Indeed Russia’s handling of the economic storms which assailed it in 2014 could serve as a text-book case study of how a modern economy should handle such storms. Not only have the Russian government’s actions (as Lagarde says) been comprehensively vindicated by events, but they have confounded Western predictions of what would happen to Russia’s economy, nearly all of which predicted disaster.
There is still a widespread reluctance in the West to acknowledge this. Western commentators continue to talk of the Russian economy as if it was still in crisis or recession, when it is actually growing, and continue to point to the low rate of growth the economy is achieving at this early point in its recovery, when interest rates are still high, and when the emphasis is still less on growth than on inflation reduction.
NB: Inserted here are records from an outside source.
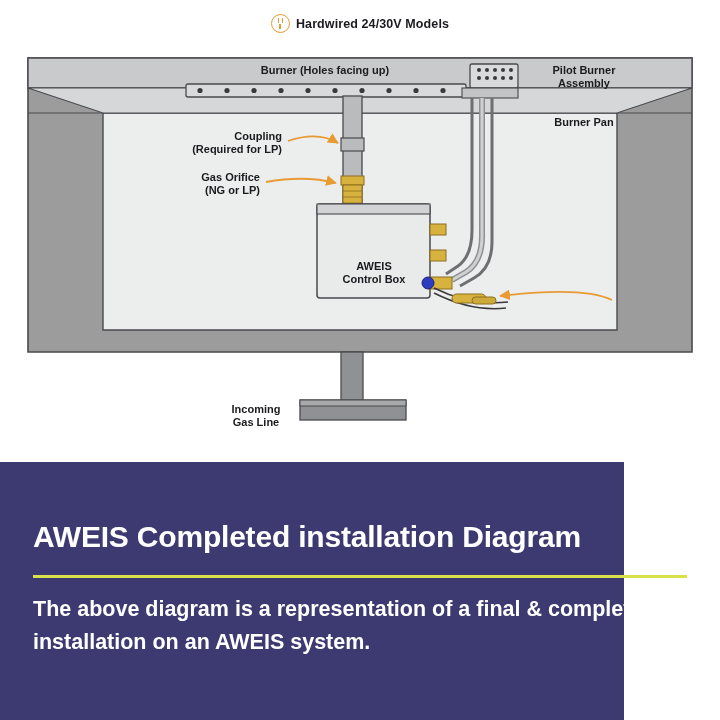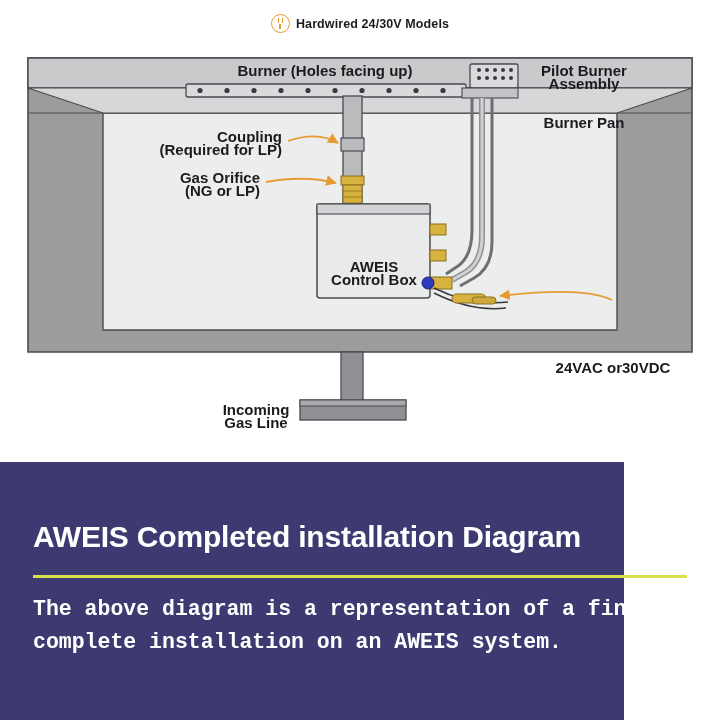--- a/index.html
+++ b/index.html
@@ -82,7 +82,7 @@
   
   .dlabel {
     position: absolute;
-    font-size: 15px;
+    font-size: 11px;
     font-weight: bold;
     color: #1b1b1f;
     line-height: 13px;

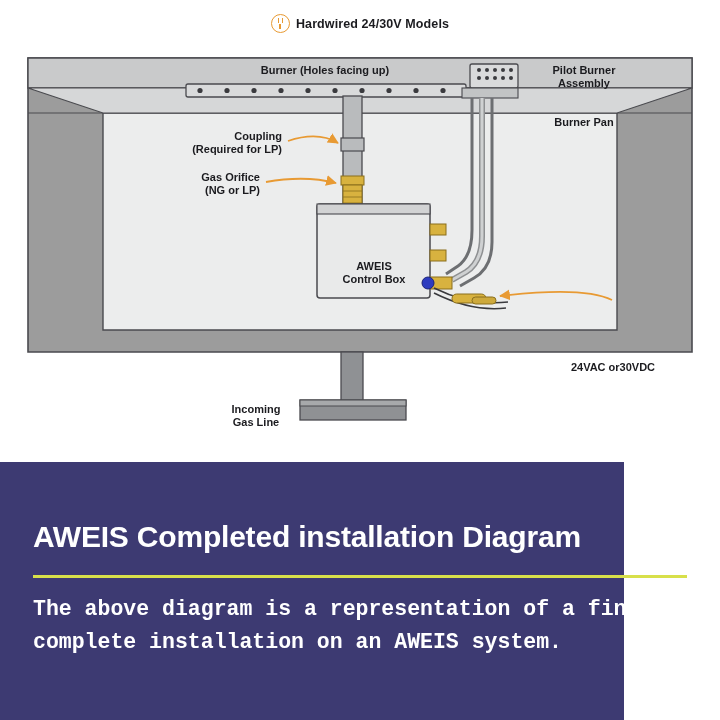--- a/index.html
+++ b/index.html
@@ -269,7 +269,6 @@
 (NG or LP)</div>
     <div class="dlabel center" style="left:322px; top:240px; width:104px;margin-top:20px;">AWEIS
 Control Box</div>
-    <div class="dlabel left" style="left:533px; top:361px; width:160px;">24VAC or30VDC</div>
     <div class="dlabel center" style="left:198px; top:403px; width:116px;">Incoming
 Gas Line</div>
   </div>

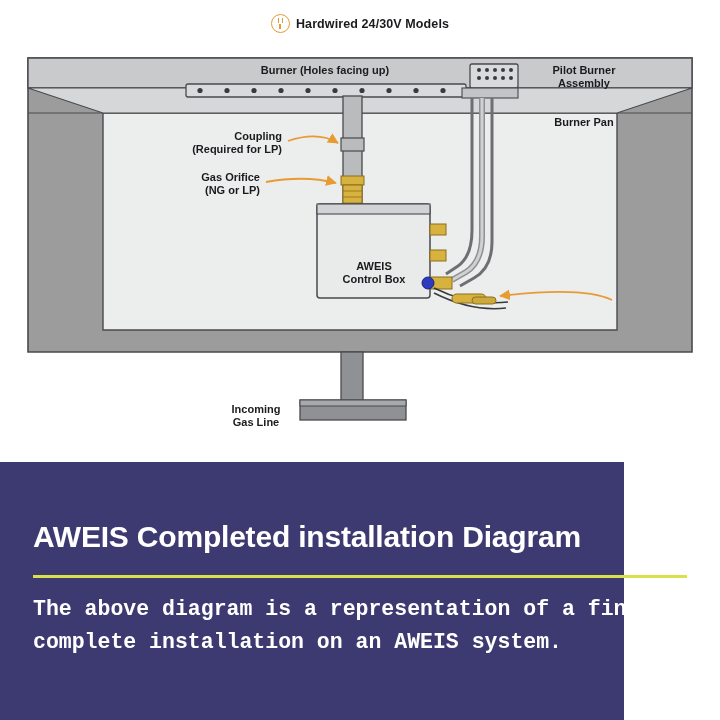--- a/index.html
+++ b/index.html
@@ -128,7 +128,6 @@
     font-size: 21.5px;
     font-weight: bold;
     line-height: 33px;
-    font-family: Liberation Mono, monospace;
   }
 </style>
 </head>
All I would say about that is that it would have been scarcely conceivable to most economic commentators in 2013, when oil traded at $110 a barrel and Russia’s inflation rate was 6.48%, that Russia’s economy would be growing again, and running a budget deficit of no more than 1.5% of GDP with an annualised inflation rate of 4.2%, less than three years after the West imposed economic sanctions cutting Russia off from the West’s financing, and after the price of oil more than halved in value, plunging to a low of $27 a barrel in the first weeks of 2016, with the oil price today still no more than $55 a barrel. This after only a brief recession, in which the deepest contraction in 2015 was no more than 2.9% of GDP.
This is not to say that Russia’s response to the crisis has been flawless. The fact that inflation this year now looks certain to fall below the Central Bank’s 4% target appears to confirm my longstanding view that monetary policy during the recession has been far too tight. However the overall direction of policy – floating the rouble, restraining monetary policy and holding down the budget deficit – has been well-judged and must be counted a success.
The task for the government now is to move forward to consolidate the results which have been achieved, paving the way for higher non-inflationary growth in the future.